Galen: Well, that’s going to be really interesting to see if they’re having a…you know, you might be eliminating some of the bacteria that you don’t want to see that’s causing the greening. But then you could also be eliminating a lot of the good bacteria that you need.
Lorenzo: That’s right. I want to make sure we are not changing too much the rhizosphere ecology, so the big picture, because in the long-term you may be fixing the problem, you make create like 300 more.
Lorenzo: So, it’s always about the balance.
Galen: It’s really great to see that you guys are already thinking ahead about that and making sure that you’re not going to, you know, you could fix greening in the short-term, but maybe it’ll come back, and maybe because you’re just completely sterilizing your soil there’s nothing left in there. So yeah, that’s great to see. So, any other really interesting aspects of this project, or other projects that you’re going to start working on soon that you want to talk about?
Lorenzo: We are using minirhizotron for another project that’s on peaches. So, with the decline of the citrus industry in Florida we saw a lot of interest in specialty crops, and peaches is one of those crops. The main idea is we can beat the market a couple of weeks because, you know, once you have Georgia and South Carolina, they will eat the market in the southern region. I mean there is no interest from Florida peaches anymore.
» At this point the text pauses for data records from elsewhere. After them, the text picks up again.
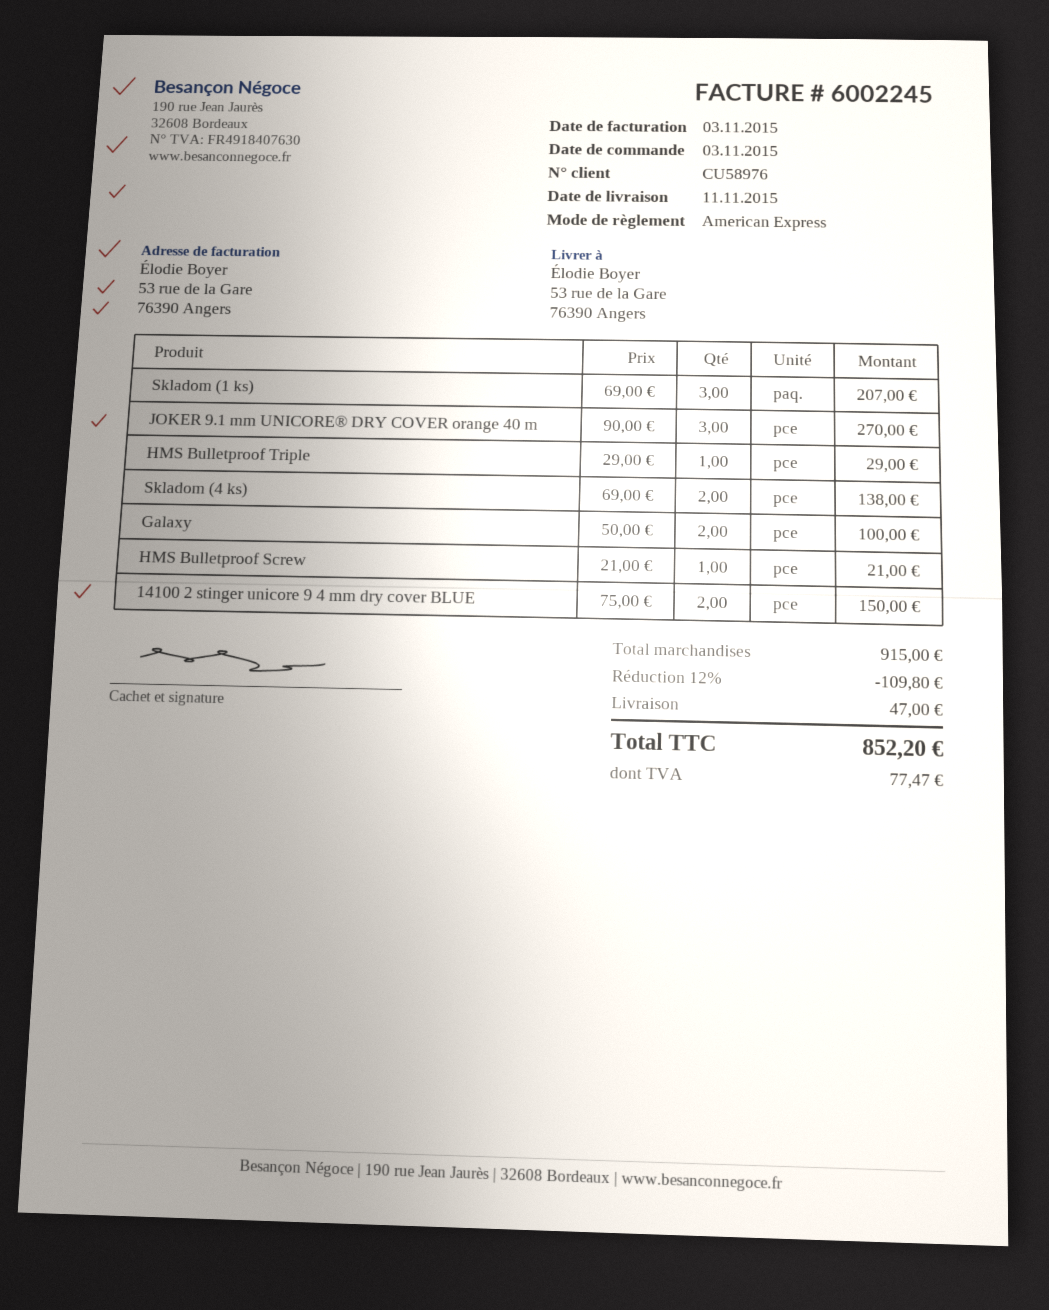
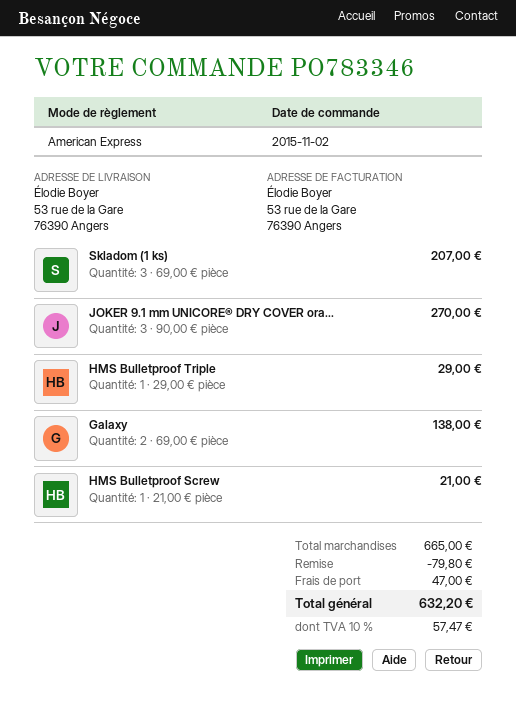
order date: 2015-11-03 -> 2015-11-02
Skladom (4 ks): 2 x 69.00 = 138.00 -> none
Galaxy: 2 x 50.00 = 100.00 -> 2 x 69.00 = 138.00
14100 2 stinger unicore 9 4 mm dry cover BLUE: 2 x 75.00 = 150.00 -> none
subtotal: 915.00 -> 665.00
discount: 109.80 -> 79.80
tax: 77.47 -> 57.47
total: 852.20 -> 632.20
But we have that window - a couple of weeks, sometimes 3 weeks, so it’s mostly a month – in which we sell Florida peaches. So, we are working on that. And what was the problem there? So, in Florida we have 3 types of soils. So, we have soils that are deep, and the drainage is really good in the central region of Florida. But also, we have soils in the coastal area that they have a clay… a clay hardpan that is really, really hard to break, and they have plotting problems. So, we are trying to see, and we are working with breeders, to have root stocks that can survive well in our soil, coastal soil with lots of flooding. So, we selected a couple of new root stocks from some selections. We are working with breeders at main campus. And I have a PhD student who planted those trees in our soils, and we want to see with the minirhizotron if the root system is shallow or if it goes too deep. So, the root system architecture in this case, to see if we can breed a good root stock for our soil in the coastal region.
Galen: Yeah. So, just from your two studies that you’re doing, a lot of really big, commercial impacts just from looking at these roots. You know, with trying to mitigate the greening, and then also trying to get an early start on the Florida peach harvest. So, that’s really, honestly really insightful that these research tools are going to be impacting things on the more commercial level. So, that’s great to hear. Yeah, so that’s all I have for you for today. If there’s anything else that you think that you want the public to know about--projects that you’re working on. Or if you have information about where they could see research or see what you’re working on next, then let us know, and we can also post links on that as well when we go to post this interview. But yeah, thank you so much, Dr Rossi. I really appreciate your time and it was great to catch up with you. Glad to see that the research is progressing really well, and yeah, I hope we can hear more from you in the next, you know, year. We’ll see some even more advancements with the micronutrient study, so that’s really cool. I’m really excited to see more about that.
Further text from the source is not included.